Top of Supplied records

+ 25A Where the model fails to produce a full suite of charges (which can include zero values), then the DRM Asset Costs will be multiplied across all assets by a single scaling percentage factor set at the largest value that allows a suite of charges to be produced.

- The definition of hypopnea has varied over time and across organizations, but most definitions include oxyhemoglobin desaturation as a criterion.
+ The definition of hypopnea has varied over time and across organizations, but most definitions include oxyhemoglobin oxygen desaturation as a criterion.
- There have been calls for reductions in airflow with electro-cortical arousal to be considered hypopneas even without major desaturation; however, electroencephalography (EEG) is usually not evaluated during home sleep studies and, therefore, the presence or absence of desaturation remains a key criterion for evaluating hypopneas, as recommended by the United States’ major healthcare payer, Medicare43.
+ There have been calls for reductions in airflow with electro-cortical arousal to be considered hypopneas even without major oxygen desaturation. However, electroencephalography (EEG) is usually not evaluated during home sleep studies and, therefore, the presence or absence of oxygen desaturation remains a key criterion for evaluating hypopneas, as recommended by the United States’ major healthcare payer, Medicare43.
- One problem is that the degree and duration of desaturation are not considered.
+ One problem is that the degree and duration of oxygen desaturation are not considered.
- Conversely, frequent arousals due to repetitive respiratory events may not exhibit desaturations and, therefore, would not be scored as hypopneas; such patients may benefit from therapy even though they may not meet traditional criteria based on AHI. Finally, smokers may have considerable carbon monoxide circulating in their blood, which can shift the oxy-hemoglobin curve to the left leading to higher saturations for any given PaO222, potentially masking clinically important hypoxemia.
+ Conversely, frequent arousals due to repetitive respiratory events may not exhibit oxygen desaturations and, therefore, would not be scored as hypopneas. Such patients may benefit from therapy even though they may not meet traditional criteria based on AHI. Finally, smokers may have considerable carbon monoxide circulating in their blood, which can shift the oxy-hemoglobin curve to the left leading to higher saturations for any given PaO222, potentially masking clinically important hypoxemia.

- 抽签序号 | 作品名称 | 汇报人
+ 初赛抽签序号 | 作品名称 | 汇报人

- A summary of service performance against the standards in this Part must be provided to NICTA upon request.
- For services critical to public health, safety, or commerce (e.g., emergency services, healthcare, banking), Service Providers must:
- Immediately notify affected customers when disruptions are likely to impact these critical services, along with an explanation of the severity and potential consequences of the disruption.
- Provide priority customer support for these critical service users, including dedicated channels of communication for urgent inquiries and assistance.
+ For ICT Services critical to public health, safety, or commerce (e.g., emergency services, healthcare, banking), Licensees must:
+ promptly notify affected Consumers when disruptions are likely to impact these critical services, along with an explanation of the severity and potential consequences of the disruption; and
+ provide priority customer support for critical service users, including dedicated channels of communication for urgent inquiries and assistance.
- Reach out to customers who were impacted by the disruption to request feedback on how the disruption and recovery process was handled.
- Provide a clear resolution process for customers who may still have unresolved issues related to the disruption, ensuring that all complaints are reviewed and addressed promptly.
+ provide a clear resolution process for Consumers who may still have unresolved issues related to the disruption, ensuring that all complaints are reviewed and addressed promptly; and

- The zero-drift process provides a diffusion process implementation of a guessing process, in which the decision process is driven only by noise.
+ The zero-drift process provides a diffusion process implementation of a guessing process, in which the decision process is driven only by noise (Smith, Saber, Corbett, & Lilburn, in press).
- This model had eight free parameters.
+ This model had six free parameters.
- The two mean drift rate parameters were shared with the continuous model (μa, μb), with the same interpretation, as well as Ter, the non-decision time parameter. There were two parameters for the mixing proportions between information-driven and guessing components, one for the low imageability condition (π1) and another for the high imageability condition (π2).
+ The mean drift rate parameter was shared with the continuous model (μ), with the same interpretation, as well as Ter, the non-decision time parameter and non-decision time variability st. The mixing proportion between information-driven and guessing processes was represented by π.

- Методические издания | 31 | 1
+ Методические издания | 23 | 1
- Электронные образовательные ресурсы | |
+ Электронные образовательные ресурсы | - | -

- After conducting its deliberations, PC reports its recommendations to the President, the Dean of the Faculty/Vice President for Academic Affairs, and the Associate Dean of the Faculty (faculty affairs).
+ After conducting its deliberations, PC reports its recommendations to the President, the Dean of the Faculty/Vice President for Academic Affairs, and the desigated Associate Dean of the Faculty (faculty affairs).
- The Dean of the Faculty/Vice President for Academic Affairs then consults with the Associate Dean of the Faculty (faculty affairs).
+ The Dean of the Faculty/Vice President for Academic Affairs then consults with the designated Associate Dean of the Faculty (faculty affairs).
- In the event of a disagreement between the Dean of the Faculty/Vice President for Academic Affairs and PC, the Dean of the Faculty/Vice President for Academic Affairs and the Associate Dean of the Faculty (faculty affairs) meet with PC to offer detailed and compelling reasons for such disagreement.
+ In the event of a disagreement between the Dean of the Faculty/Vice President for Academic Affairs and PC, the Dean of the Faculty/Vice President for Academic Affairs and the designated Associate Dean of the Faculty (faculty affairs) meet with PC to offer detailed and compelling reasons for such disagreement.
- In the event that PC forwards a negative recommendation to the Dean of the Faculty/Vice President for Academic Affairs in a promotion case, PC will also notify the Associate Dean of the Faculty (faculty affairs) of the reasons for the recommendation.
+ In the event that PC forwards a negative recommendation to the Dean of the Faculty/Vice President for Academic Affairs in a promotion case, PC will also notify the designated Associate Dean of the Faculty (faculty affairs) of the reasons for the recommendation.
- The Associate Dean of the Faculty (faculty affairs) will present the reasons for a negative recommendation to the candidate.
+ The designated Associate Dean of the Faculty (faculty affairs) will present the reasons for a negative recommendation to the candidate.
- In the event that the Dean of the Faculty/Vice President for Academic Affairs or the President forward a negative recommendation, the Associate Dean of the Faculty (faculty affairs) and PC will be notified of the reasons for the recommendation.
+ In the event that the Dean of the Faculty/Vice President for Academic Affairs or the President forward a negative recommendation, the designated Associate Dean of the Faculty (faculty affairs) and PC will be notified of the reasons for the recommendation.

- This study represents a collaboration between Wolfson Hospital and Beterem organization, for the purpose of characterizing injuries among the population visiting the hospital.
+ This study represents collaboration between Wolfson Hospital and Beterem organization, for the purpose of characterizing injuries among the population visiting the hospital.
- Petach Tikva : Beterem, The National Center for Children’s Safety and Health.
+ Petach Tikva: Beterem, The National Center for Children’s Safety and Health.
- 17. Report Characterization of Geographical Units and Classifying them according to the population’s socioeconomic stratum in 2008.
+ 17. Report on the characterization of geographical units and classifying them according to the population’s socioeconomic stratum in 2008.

Bottom of Supplied records

### Work required
Restate the records, all of them, precisely as written.

### Answer for this exercise
+ 25A Where the model fails to produce a full suite of charges (which can include zero values), then the DRM Asset Costs will be multiplied across all assets by a single scaling percentage factor set at the largest value that allows a suite of charges to be produced.

- The definition of hypopnea has varied over time and across organizations, but most definitions include oxyhemoglobin desaturation as a criterion.
+ The definition of hypopnea has varied over time and across organizations, but most definitions include oxyhemoglobin oxygen desaturation as a criterion.
- There have been calls for reductions in airflow with electro-cortical arousal to be considered hypopneas even without major desaturation; however, electroencephalography (EEG) is usually not evaluated during home sleep studies and, therefore, the presence or absence of desaturation remains a key criterion for evaluating hypopneas, as recommended by the United States’ major healthcare payer, Medicare43.
+ There have been calls for reductions in airflow with electro-cortical arousal to be considered hypopneas even without major oxygen desaturation. However, electroencephalography (EEG) is usually not evaluated during home sleep studies and, therefore, the presence or absence of oxygen desaturation remains a key criterion for evaluating hypopneas, as recommended by the United States’ major healthcare payer, Medicare43.
- One problem is that the degree and duration of desaturation are not considered.
+ One problem is that the degree and duration of oxygen desaturation are not considered.
- Conversely, frequent arousals due to repetitive respiratory events may not exhibit desaturations and, therefore, would not be scored as hypopneas; such patients may benefit from therapy even though they may not meet traditional criteria based on AHI. Finally, smokers may have considerable carbon monoxide circulating in their blood, which can shift the oxy-hemoglobin curve to the left leading to higher saturations for any given PaO222, potentially masking clinically important hypoxemia.
+ Conversely, frequent arousals due to repetitive respiratory events may not exhibit oxygen desaturations and, therefore, would not be scored as hypopneas. Such patients may benefit from therapy even though they may not meet traditional criteria based on AHI. Finally, smokers may have considerable carbon monoxide circulating in their blood, which can shift the oxy-hemoglobin curve to the left leading to higher saturations for any given PaO222, potentially masking clinically important hypoxemia.

- 抽签序号 | 作品名称 | 汇报人
+ 初赛抽签序号 | 作品名称 | 汇报人

- A summary of service performance against the standards in this Part must be provided to NICTA upon request.
- For services critical to public health, safety, or commerce (e.g., emergency services, healthcare, banking), Service Providers must:
- Immediately notify affected customers when disruptions are likely to impact these critical services, along with an explanation of the severity and potential consequences of the disruption.
- Provide priority customer support for these critical service users, including dedicated channels of communication for urgent inquiries and assistance.
+ For ICT Services critical to public health, safety, or commerce (e.g., emergency services, healthcare, banking), Licensees must:
+ promptly notify affected Consumers when disruptions are likely to impact these critical services, along with an explanation of the severity and potential consequences of the disruption; and
+ provide priority customer support for critical service users, including dedicated channels of communication for urgent inquiries and assistance.
- Reach out to customers who were impacted by the disruption to request feedback on how the disruption and recovery process was handled.
- Provide a clear resolution process for customers who may still have unresolved issues related to the disruption, ensuring that all complaints are reviewed and addressed promptly.
+ provide a clear resolution process for Consumers who may still have unresolved issues related to the disruption, ensuring that all complaints are reviewed and addressed promptly; and

- The zero-drift process provides a diffusion process implementation of a guessing process, in which the decision process is driven only by noise.
+ The zero-drift process provides a diffusion process implementation of a guessing process, in which the decision process is driven only by noise (Smith, Saber, Corbett, & Lilburn, in press).
- This model had eight free parameters.
+ This model had six free parameters.
- The two mean drift rate parameters were shared with the continuous model (μa, μb), with the same interpretation, as well as Ter, the non-decision time parameter. There were two parameters for the mixing proportions between information-driven and guessing components, one for the low imageability condition (π1) and another for the high imageability condition (π2).
+ The mean drift rate parameter was shared with the continuous model (μ), with the same interpretation, as well as Ter, the non-decision time parameter and non-decision time variability st. The mixing proportion between information-driven and guessing processes was represented by π.

- Методические издания | 31 | 1
+ Методические издания | 23 | 1
- Электронные образовательные ресурсы | |
+ Электронные образовательные ресурсы | - | -

- After conducting its deliberations, PC reports its recommendations to the President, the Dean of the Faculty/Vice President for Academic Affairs, and the Associate Dean of the Faculty (faculty affairs).
+ After conducting its deliberations, PC reports its recommendations to the President, the Dean of the Faculty/Vice President for Academic Affairs, and the desigated Associate Dean of the Faculty (faculty affairs).
- The Dean of the Faculty/Vice President for Academic Affairs then consults with the Associate Dean of the Faculty (faculty affairs).
+ The Dean of the Faculty/Vice President for Academic Affairs then consults with the designated Associate Dean of the Faculty (faculty affairs).
- In the event of a disagreement between the Dean of the Faculty/Vice President for Academic Affairs and PC, the Dean of the Faculty/Vice President for Academic Affairs and the Associate Dean of the Faculty (faculty affairs) meet with PC to offer detailed and compelling reasons for such disagreement.
+ In the event of a disagreement between the Dean of the Faculty/Vice President for Academic Affairs and PC, the Dean of the Faculty/Vice President for Academic Affairs and the designated Associate Dean of the Faculty (faculty affairs) meet with PC to offer detailed and compelling reasons for such disagreement.
- In the event that PC forwards a negative recommendation to the Dean of the Faculty/Vice President for Academic Affairs in a promotion case, PC will also notify the Associate Dean of the Faculty (faculty affairs) of the reasons for the recommendation.
+ In the event that PC forwards a negative recommendation to the Dean of the Faculty/Vice President for Academic Affairs in a promotion case, PC will also notify the designated Associate Dean of the Faculty (faculty affairs) of the reasons for the recommendation.
- The Associate Dean of the Faculty (faculty affairs) will present the reasons for a negative recommendation to the candidate.
+ The designated Associate Dean of the Faculty (faculty affairs) will present the reasons for a negative recommendation to the candidate.
- In the event that the Dean of the Faculty/Vice President for Academic Affairs or the President forward a negative recommendation, the Associate Dean of the Faculty (faculty affairs) and PC will be notified of the reasons for the recommendation.
+ In the event that the Dean of the Faculty/Vice President for Academic Affairs or the President forward a negative recommendation, the designated Associate Dean of the Faculty (faculty affairs) and PC will be notified of the reasons for the recommendation.

- This study represents a collaboration between Wolfson Hospital and Beterem organization, for the purpose of characterizing injuries among the population visiting the hospital.
+ This study represents collaboration between Wolfson Hospital and Beterem organization, for the purpose of characterizing injuries among the population visiting the hospital.
- Petach Tikva : Beterem, The National Center for Children’s Safety and Health.
+ Petach Tikva: Beterem, The National Center for Children’s Safety and Health.
- 17. Report Characterization of Geographical Units and Classifying them according to the population’s socioeconomic stratum in 2008.
+ 17. Report on the characterization of geographical units and classifying them according to the population’s socioeconomic stratum in 2008.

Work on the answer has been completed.